Cri Kamecwara mengeluarkan prasasti Semanding 1104 Caka / 1182 Masehi dari Desa Bangle Kecamatan Kanigoro Kabupaten Blitar, dan Prasasti Cker (1107 Caka / 1185 Masehi) dari Dukuh Ceker Desa Sukoanyar Kecamatan Mojo Kabupaten Kediri. Prasasti ini saat ini berada di Museum Airlangga Kota Kediri.
Pada masa pemerintahan Cri Kamecwara di Kerajaan Panjalu, Mpu Darmaja menciptakan mahakarya Kakawin Smaradahana (Asmaradahana) yang didedikasikan untuk Cri Kamecwara dan permaisurinya Cri Kirana Ratu, putri dari Kerajaan Jenggala.
"Kakawin Smaradahana (Asmaradahana) inilah kemudian hari berkembang menjadi cerita-cerita panji.
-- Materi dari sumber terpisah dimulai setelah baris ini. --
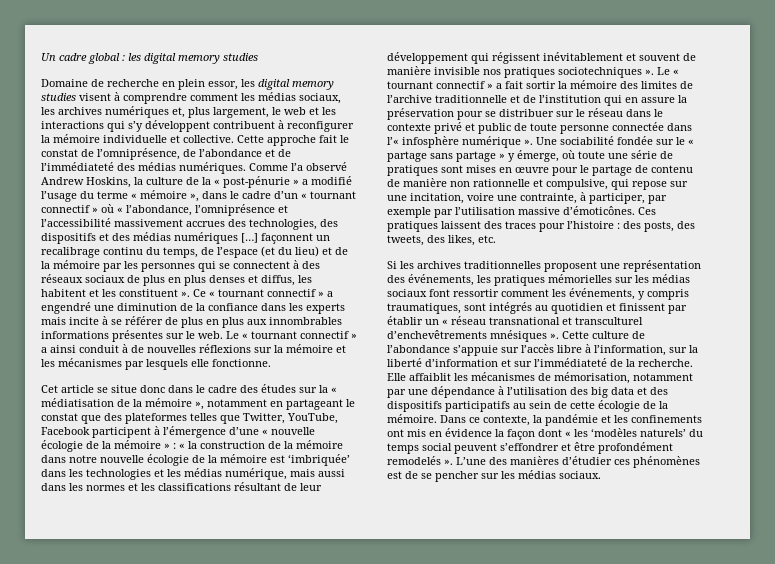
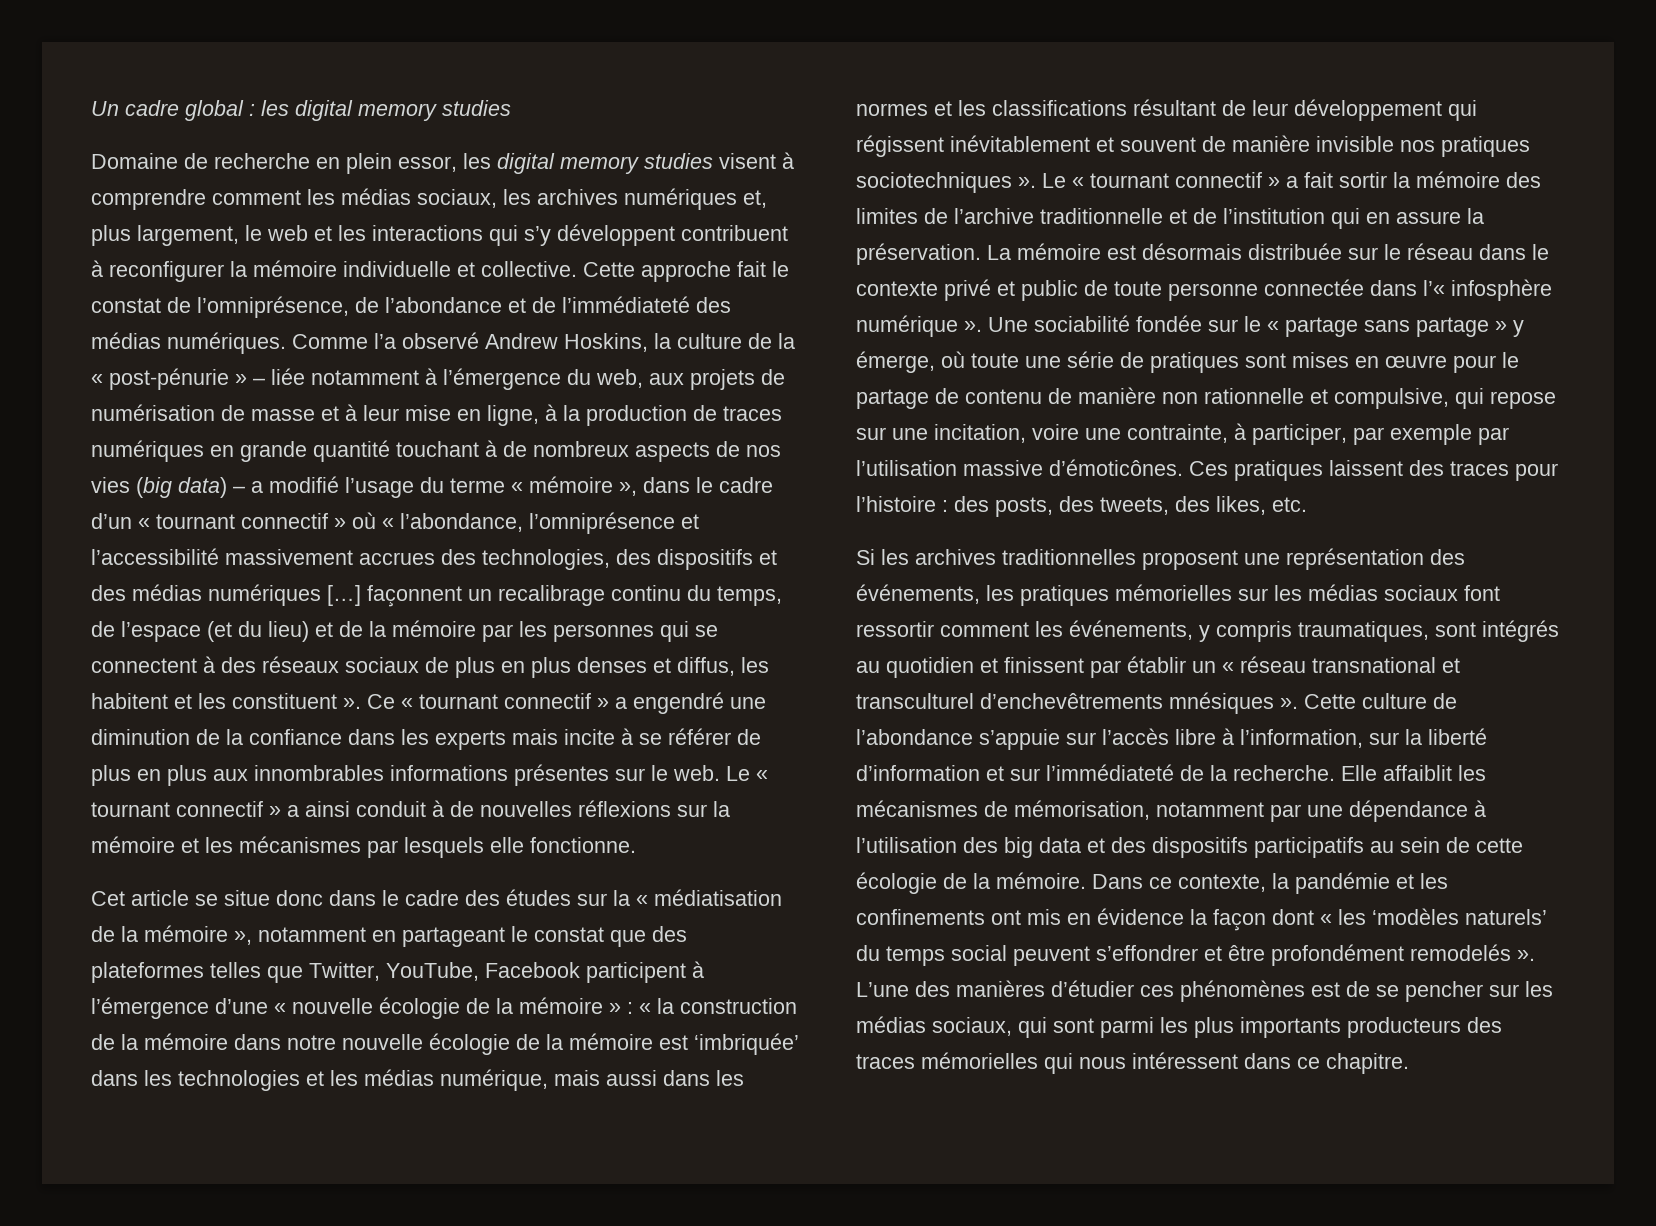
- Comme l’a observé Andrew Hoskins, la culture de la « post-pénurie » a modifié l’usage du terme « mémoire », dans le cadre d’un « tournant connectif » où « l’abondance, l’omniprésence et l’accessibilité massivement accrues des technologies, des dispositifs et des médias numériques […] façonnent un recalibrage continu du temps, de l’espace (et du lieu) et de la mémoire par les personnes qui se connectent à des réseaux sociaux de plus en plus denses et diffus, les habitent et les constituent ».
+ Comme l’a observé Andrew Hoskins, la culture de la « post-pénurie » – liée notamment à l’émergence du web, aux projets de numérisation de masse et à leur mise en ligne, à la production de traces numériques en grande quantité touchant à de nombreux aspects de nos vies (big data) – a modifié l’usage du terme « mémoire », dans le cadre d’un « tournant connectif » où « l’abondance, l’omniprésence et l’accessibilité massivement accrues des technologies, des dispositifs et des médias numériques […] façonnent un recalibrage continu du temps, de l’espace (et du lieu) et de la mémoire par les personnes qui se connectent à des réseaux sociaux de plus en plus denses et diffus, les habitent et les constituent ».
- Le « tournant connectif » a fait sortir la mémoire des limites de l’archive traditionnelle et de l’institution qui en assure la préservation pour se distribuer sur le réseau dans le contexte privé et public de toute personne connectée dans l’« infosphère numérique ».
+ Le « tournant connectif » a fait sortir la mémoire des limites de l’archive traditionnelle et de l’institution qui en assure la préservation. La mémoire est désormais distribuée sur le réseau dans le contexte privé et public de toute personne connectée dans l’« infosphère numérique ».
- L’une des manières d’étudier ces phénomènes est de se pencher sur les médias sociaux.
+ L’une des manières d’étudier ces phénomènes est de se pencher sur les médias sociaux, qui sont parmi les plus importants producteurs des traces mémorielles qui nous intéressent dans ce chapitre.

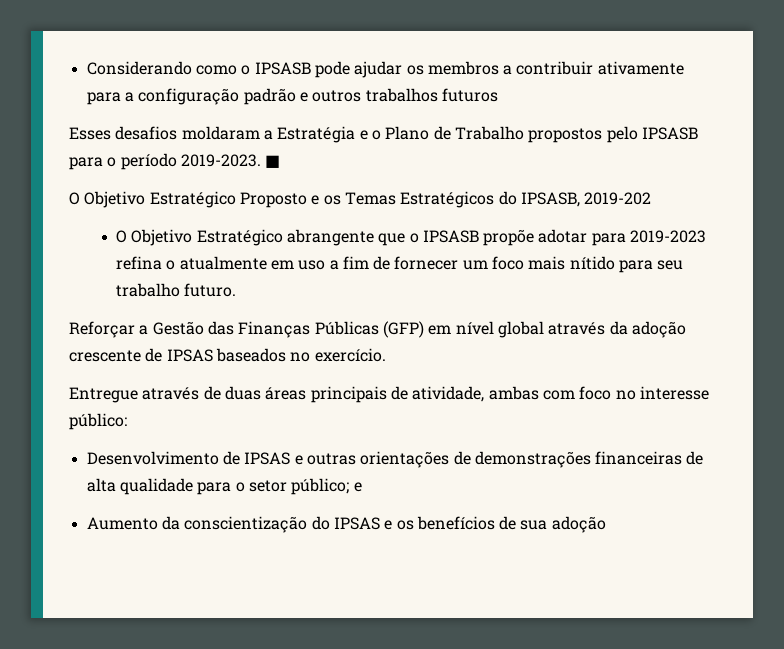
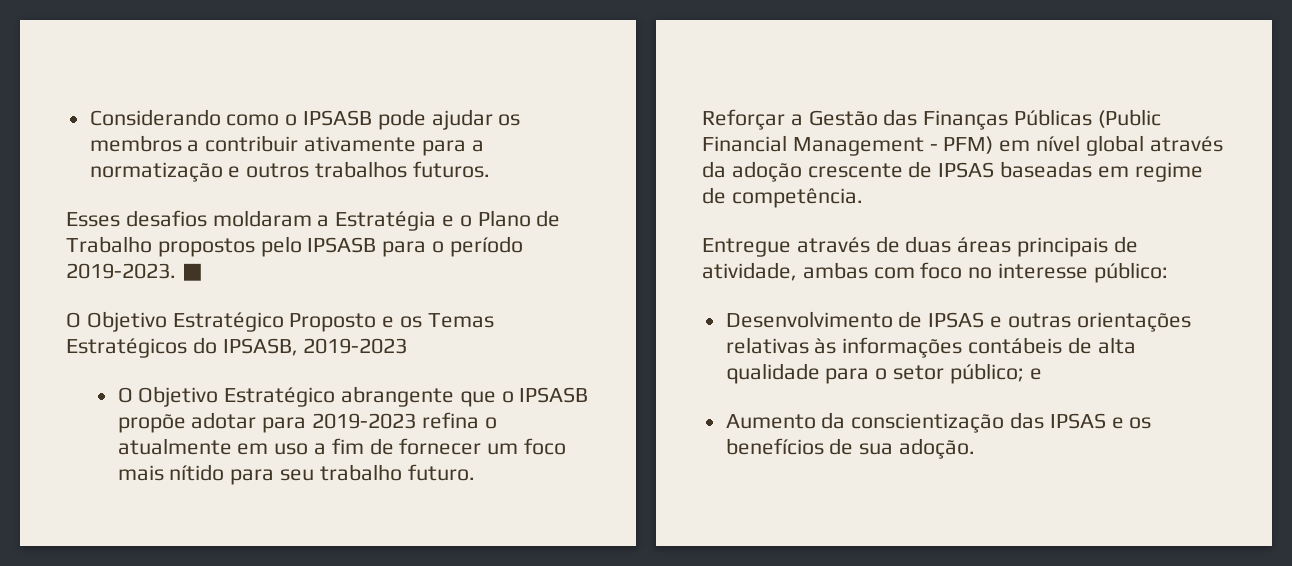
- Considerando como o IPSASB pode ajudar os membros a contribuir ativamente para a configuração padrão e outros trabalhos futuros
+ Considerando como o IPSASB pode ajudar os membros a contribuir ativamente para a normatização e outros trabalhos futuros.
- O Objetivo Estratégico Proposto e os Temas Estratégicos do IPSASB, 2019-202
+ O Objetivo Estratégico Proposto e os Temas Estratégicos do IPSASB, 2019-2023
- Reforçar a Gestão das Finanças Públicas (GFP) em nível global através da adoção crescente de IPSAS baseados no exercício.
+ Reforçar a Gestão das Finanças Públicas (Public Financial Management - PFM) em nível global através da adoção crescente de IPSAS baseadas em regime de competência.
- Desenvolvimento de IPSAS e outras orientações de demonstrações financeiras de alta qualidade para o setor público; e
+ Desenvolvimento de IPSAS e outras orientações relativas às informações contábeis de alta qualidade para o setor público; e
- Aumento da conscientização do IPSAS e os benefícios de sua adoção
+ Aumento da conscientização das IPSAS e os benefícios de sua adoção.

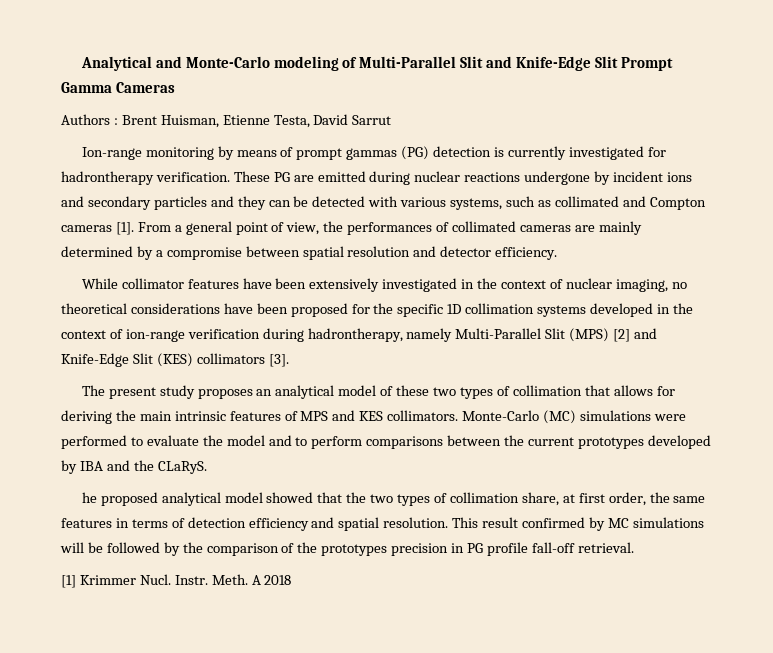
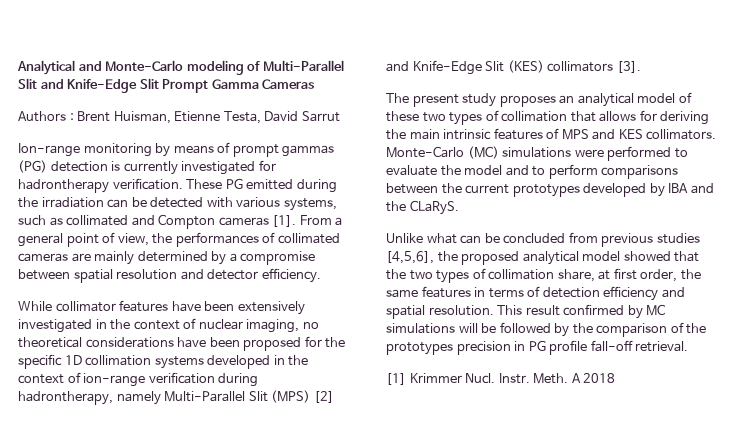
- These PG are emitted during nuclear reactions undergone by incident ions and secondary particles and they can be detected with various systems, such as collimated and Compton cameras [1].
+ These PG emitted during the irradiation can be detected with various systems, such as collimated and Compton cameras [1].
- he proposed analytical model showed that the two types of collimation share, at first order, the same features in terms of detection efficiency and spatial resolution.
+ Unlike what can be concluded from previous studies [4,5,6], the proposed analytical model showed that the two types of collimation share, at first order, the same features in terms of detection efficiency and spatial resolution.

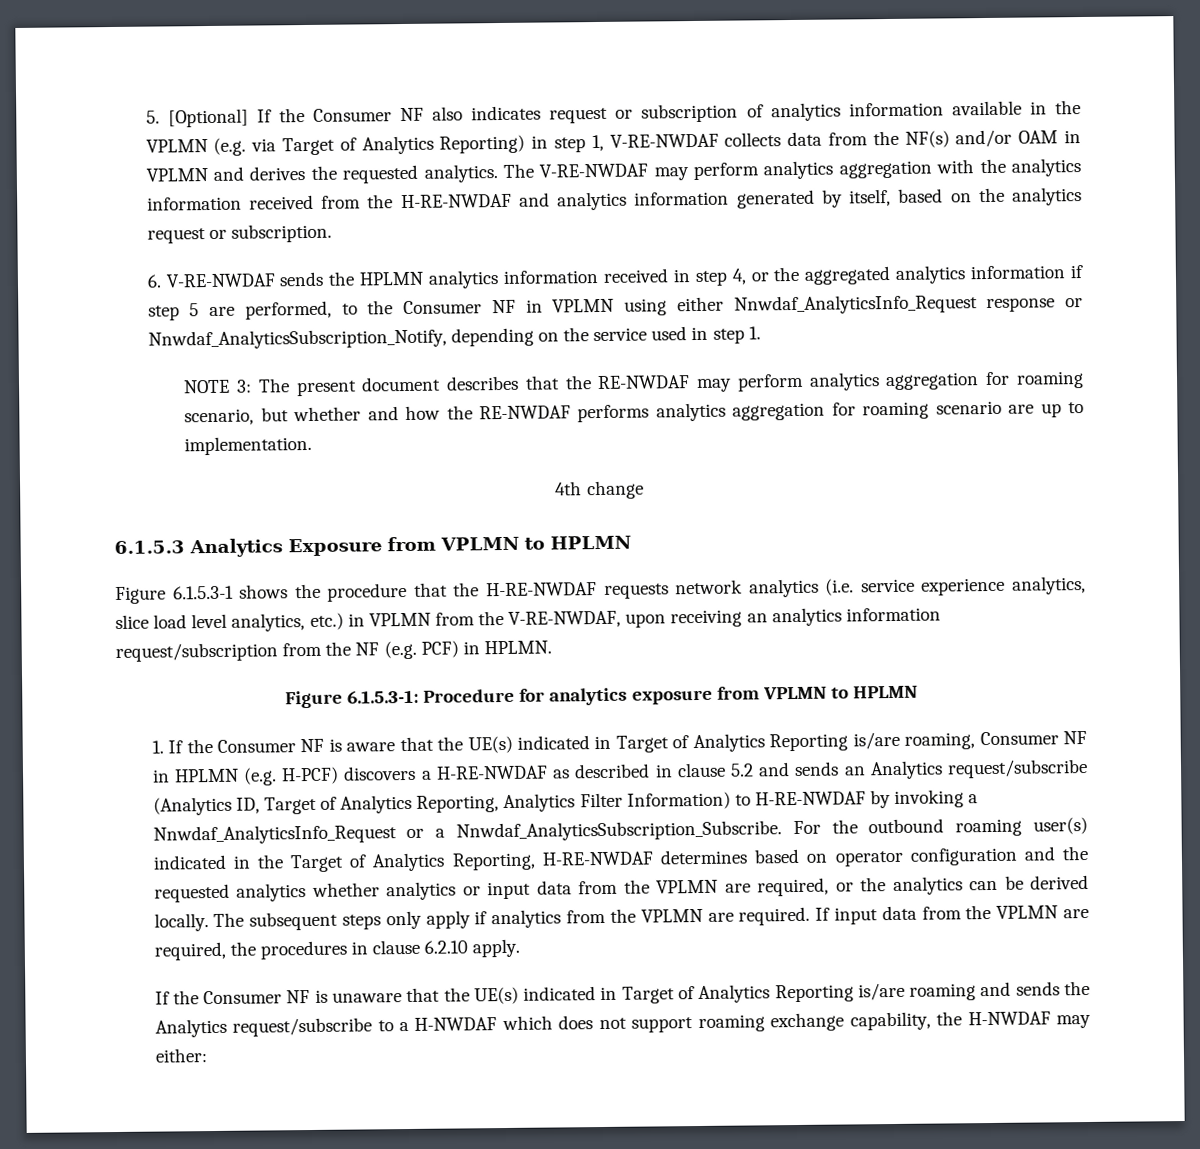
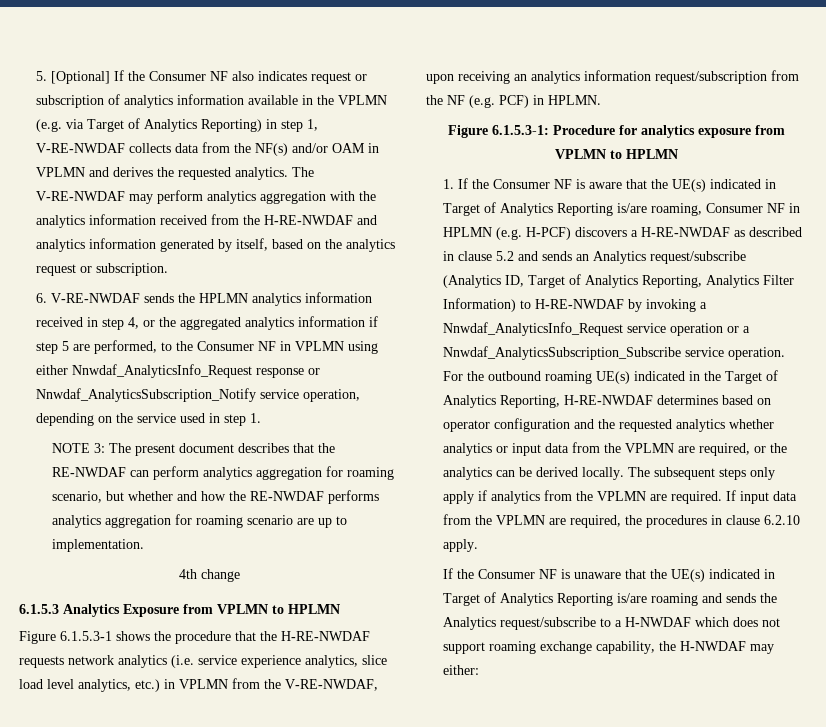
- 6. V-RE-NWDAF sends the HPLMN analytics information received in step 4, or the aggregated analytics information if step 5 are performed, to the Consumer NF in VPLMN using either Nnwdaf_AnalyticsInfo_Request response or Nnwdaf_AnalyticsSubscription_Notify, depending on the service used in step 1.
+ 6. V-RE-NWDAF sends the HPLMN analytics information received in step 4, or the aggregated analytics information if step 5 are performed, to the Consumer NF in VPLMN using either Nnwdaf_AnalyticsInfo_Request response or Nnwdaf_AnalyticsSubscription_Notify service operation, depending on the service used in step 1.
- NOTE 3: The present document describes that the RE-NWDAF may perform analytics aggregation for roaming scenario, but whether and how the RE-NWDAF performs analytics aggregation for roaming scenario are up to implementation.
+ NOTE 3: The present document describes that the RE-NWDAF can perform analytics aggregation for roaming scenario, but whether and how the RE-NWDAF performs analytics aggregation for roaming scenario are up to implementation.
- 1. If the Consumer NF is aware that the UE(s) indicated in Target of Analytics Reporting is/are roaming, Consumer NF in HPLMN (e.g. H-PCF) discovers a H-RE-NWDAF as described in clause 5.2 and sends an Analytics request/subscribe (Analytics ID, Target of Analytics Reporting, Analytics Filter Information) to H-RE-NWDAF by invoking a Nnwdaf_AnalyticsInfo_Request or a Nnwdaf_AnalyticsSubscription_Subscribe.
+ 1. If the Consumer NF is aware that the UE(s) indicated in Target of Analytics Reporting is/are roaming, Consumer NF in HPLMN (e.g. H-PCF) discovers a H-RE-NWDAF as described in clause 5.2 and sends an Analytics request/subscribe (Analytics ID, Target of Analytics Reporting, Analytics Filter Information) to H-RE-NWDAF by invoking a Nnwdaf_AnalyticsInfo_Request service operation or a Nnwdaf_AnalyticsSubscription_Subscribe service operation.
- For the outbound roaming user(s) indicated in the Target of Analytics Reporting, H-RE-NWDAF determines based on operator configuration and the requested analytics whether analytics or input data from the VPLMN are required, or the analytics can be derived locally.
+ For the outbound roaming UE(s) indicated in the Target of Analytics Reporting, H-RE-NWDAF determines based on operator configuration and the requested analytics whether analytics or input data from the VPLMN are required, or the analytics can be derived locally.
Yang menceritakan kisah cinta Panji Inukertopati dengan Dewi Galuh Candrakirana," ungkap Novi.
Ketujuh, Crnggalancana. Cri Maharaja Cri Carwwecwara Triwikamawatara Nindita Cringgalancana Digjayotunggadewa atau yang lebih dikenal dengan Cri Kertajaya adalah raja terakhir Kerajaan Panjalu.
Awal pemerintahannya mengeluarkan Prasasti Sapu Angin (1112 Caka / 1190 Masehi) dengan Lancana bergambar cangka diapit dua tanduk dan bersambung dengan tulisan "Krtajaya" di atas.
"Namun dalam prasasti berikutnya, lancana yang digunakan berubah bergambar sebuah benda kotak miring berlipat-lipat yang diapit oleh tanduk serta dikelilingi sayap. Adanya tanduk yang dominan tersebut kemudian lancana ini disebut Crnggalancana atau lencana bertanduk," pungkas Novi yang juga lulusan ilmu sejarah Universitas Negeri Malang ini.